[Web interface edit records]

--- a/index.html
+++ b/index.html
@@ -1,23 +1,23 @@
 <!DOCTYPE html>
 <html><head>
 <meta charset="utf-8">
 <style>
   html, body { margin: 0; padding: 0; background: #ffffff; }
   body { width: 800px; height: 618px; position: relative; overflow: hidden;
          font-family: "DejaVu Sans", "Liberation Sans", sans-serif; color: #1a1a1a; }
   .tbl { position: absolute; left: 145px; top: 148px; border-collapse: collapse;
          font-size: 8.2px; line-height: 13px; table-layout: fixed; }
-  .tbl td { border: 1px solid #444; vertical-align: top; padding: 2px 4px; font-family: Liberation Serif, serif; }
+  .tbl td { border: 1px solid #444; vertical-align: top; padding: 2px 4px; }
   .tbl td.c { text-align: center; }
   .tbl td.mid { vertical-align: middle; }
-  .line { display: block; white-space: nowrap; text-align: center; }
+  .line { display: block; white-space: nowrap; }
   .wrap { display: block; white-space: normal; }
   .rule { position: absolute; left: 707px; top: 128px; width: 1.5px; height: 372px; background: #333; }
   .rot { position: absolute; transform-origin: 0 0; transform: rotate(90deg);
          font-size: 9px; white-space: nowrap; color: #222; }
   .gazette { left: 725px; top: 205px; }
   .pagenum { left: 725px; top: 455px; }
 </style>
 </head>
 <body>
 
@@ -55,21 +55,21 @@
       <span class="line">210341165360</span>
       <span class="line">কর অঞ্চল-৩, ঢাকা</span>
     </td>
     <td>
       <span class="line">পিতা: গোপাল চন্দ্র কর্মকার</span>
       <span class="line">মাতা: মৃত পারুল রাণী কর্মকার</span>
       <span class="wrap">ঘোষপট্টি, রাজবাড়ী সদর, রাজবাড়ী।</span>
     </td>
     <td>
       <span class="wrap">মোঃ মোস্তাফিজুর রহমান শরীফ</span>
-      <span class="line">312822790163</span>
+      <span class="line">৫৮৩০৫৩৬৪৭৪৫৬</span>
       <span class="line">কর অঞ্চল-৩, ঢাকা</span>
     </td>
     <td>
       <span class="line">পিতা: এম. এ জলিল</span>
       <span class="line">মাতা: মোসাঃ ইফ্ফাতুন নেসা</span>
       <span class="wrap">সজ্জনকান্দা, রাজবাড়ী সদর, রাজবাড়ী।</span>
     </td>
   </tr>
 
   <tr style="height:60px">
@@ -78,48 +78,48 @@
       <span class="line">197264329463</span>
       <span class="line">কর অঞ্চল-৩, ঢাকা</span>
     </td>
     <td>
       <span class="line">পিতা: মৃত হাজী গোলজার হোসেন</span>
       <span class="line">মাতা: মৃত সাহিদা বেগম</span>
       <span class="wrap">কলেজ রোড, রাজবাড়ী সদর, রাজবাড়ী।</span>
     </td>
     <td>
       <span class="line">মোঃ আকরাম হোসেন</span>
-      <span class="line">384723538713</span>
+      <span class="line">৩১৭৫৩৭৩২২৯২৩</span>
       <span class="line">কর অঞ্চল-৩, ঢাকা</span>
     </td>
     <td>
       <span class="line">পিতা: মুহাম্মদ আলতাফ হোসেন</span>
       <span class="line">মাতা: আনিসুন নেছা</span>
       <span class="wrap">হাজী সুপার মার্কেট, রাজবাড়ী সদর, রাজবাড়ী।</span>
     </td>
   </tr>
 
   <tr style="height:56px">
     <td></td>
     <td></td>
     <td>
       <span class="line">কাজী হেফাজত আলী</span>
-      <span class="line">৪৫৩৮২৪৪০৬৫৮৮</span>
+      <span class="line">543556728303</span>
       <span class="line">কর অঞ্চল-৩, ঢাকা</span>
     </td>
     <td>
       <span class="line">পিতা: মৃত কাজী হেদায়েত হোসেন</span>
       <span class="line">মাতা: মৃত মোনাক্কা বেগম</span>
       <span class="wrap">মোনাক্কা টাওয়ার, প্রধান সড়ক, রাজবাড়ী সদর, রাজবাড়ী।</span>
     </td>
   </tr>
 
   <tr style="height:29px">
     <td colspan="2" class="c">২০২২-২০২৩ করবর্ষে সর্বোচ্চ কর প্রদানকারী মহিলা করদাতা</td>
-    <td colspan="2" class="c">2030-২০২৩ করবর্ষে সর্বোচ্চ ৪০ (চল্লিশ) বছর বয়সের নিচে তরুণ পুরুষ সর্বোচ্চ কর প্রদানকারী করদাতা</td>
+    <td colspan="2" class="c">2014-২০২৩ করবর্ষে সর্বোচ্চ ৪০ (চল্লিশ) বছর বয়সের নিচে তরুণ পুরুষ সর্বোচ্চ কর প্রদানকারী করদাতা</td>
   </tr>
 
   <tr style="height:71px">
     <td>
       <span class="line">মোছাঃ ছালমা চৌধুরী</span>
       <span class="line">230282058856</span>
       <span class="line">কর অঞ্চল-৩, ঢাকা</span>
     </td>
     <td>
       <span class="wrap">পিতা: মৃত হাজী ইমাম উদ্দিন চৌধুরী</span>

Work required: The expected response is the full data, reproduced exactly.

Answer space:
--- a/index.html
+++ b/index.html
@@ -1,23 +1,23 @@
 <!DOCTYPE html>
 <html><head>
 <meta charset="utf-8">
 <style>
   html, body { margin: 0; padding: 0; background: #ffffff; }
   body { width: 800px; height: 618px; position: relative; overflow: hidden;
          font-family: "DejaVu Sans", "Liberation Sans", sans-serif; color: #1a1a1a; }
   .tbl { position: absolute; left: 145px; top: 148px; border-collapse: collapse;
          font-size: 8.2px; line-height: 13px; table-layout: fixed; }
-  .tbl td { border: 1px solid #444; vertical-align: top; padding: 2px 4px; font-family: Liberation Serif, serif; }
+  .tbl td { border: 1px solid #444; vertical-align: top; padding: 2px 4px; }
   .tbl td.c { text-align: center; }
   .tbl td.mid { vertical-align: middle; }
-  .line { display: block; white-space: nowrap; text-align: center; }
+  .line { display: block; white-space: nowrap; }
   .wrap { display: block; white-space: normal; }
   .rule { position: absolute; left: 707px; top: 128px; width: 1.5px; height: 372px; background: #333; }
   .rot { position: absolute; transform-origin: 0 0; transform: rotate(90deg);
          font-size: 9px; white-space: nowrap; color: #222; }
   .gazette { left: 725px; top: 205px; }
   .pagenum { left: 725px; top: 455px; }
 </style>
 </head>
 <body>
 
@@ -55,21 +55,21 @@
       <span class="line">210341165360</span>
       <span class="line">কর অঞ্চল-৩, ঢাকা</span>
     </td>
     <td>
       <span class="line">পিতা: গোপাল চন্দ্র কর্মকার</span>
       <span class="line">মাতা: মৃত পারুল রাণী কর্মকার</span>
       <span class="wrap">ঘোষপট্টি, রাজবাড়ী সদর, রাজবাড়ী।</span>
     </td>
     <td>
       <span class="wrap">মোঃ মোস্তাফিজুর রহমান শরীফ</span>
-      <span class="line">312822790163</span>
+      <span class="line">৫৮৩০৫৩৬৪৭৪৫৬</span>
       <span class="line">কর অঞ্চল-৩, ঢাকা</span>
     </td>
     <td>
       <span class="line">পিতা: এম. এ জলিল</span>
       <span class="line">মাতা: মোসাঃ ইফ্ফাতুন নেসা</span>
       <span class="wrap">সজ্জনকান্দা, রাজবাড়ী সদর, রাজবাড়ী।</span>
     </td>
   </tr>
 
   <tr style="height:60px">
@@ -78,48 +78,48 @@
       <span class="line">197264329463</span>
       <span class="line">কর অঞ্চল-৩, ঢাকা</span>
     </td>
     <td>
       <span class="line">পিতা: মৃত হাজী গোলজার হোসেন</span>
       <span class="line">মাতা: মৃত সাহিদা বেগম</span>
       <span class="wrap">কলেজ রোড, রাজবাড়ী সদর, রাজবাড়ী।</span>
     </td>
     <td>
       <span class="line">মোঃ আকরাম হোসেন</span>
-      <span class="line">384723538713</span>
+      <span class="line">৩১৭৫৩৭৩২২৯২৩</span>
       <span class="line">কর অঞ্চল-৩, ঢাকা</span>
     </td>
     <td>
       <span class="line">পিতা: মুহাম্মদ আলতাফ হোসেন</span>
       <span class="line">মাতা: আনিসুন নেছা</span>
       <span class="wrap">হাজী সুপার মার্কেট, রাজবাড়ী সদর, রাজবাড়ী।</span>
     </td>
   </tr>
 
   <tr style="height:56px">
     <td></td>
     <td></td>
     <td>
       <span class="line">কাজী হেফাজত আলী</span>
-      <span class="line">৪৫৩৮২৪৪০৬৫৮৮</span>
+      <span class="line">543556728303</span>
       <span class="line">কর অঞ্চল-৩, ঢাকা</span>
     </td>
     <td>
       <span class="line">পিতা: মৃত কাজী হেদায়েত হোসেন</span>
       <span class="line">মাতা: মৃত মোনাক্কা বেগম</span>
       <span class="wrap">মোনাক্কা টাওয়ার, প্রধান সড়ক, রাজবাড়ী সদর, রাজবাড়ী।</span>
     </td>
   </tr>
 
   <tr style="height:29px">
     <td colspan="2" class="c">২০২২-২০২৩ করবর্ষে সর্বোচ্চ কর প্রদানকারী মহিলা করদাতা</td>
-    <td colspan="2" class="c">2030-২০২৩ করবর্ষে সর্বোচ্চ ৪০ (চল্লিশ) বছর বয়সের নিচে তরুণ পুরুষ সর্বোচ্চ কর প্রদানকারী করদাতা</td>
+    <td colspan="2" class="c">2014-২০২৩ করবর্ষে সর্বোচ্চ ৪০ (চল্লিশ) বছর বয়সের নিচে তরুণ পুরুষ সর্বোচ্চ কর প্রদানকারী করদাতা</td>
   </tr>
 
   <tr style="height:71px">
     <td>
       <span class="line">মোছাঃ ছালমা চৌধুরী</span>
       <span class="line">230282058856</span>
       <span class="line">কর অঞ্চল-৩, ঢাকা</span>
     </td>
     <td>
       <span class="wrap">পিতা: মৃত হাজী ইমাম উদ্দিন চৌধুরী</span>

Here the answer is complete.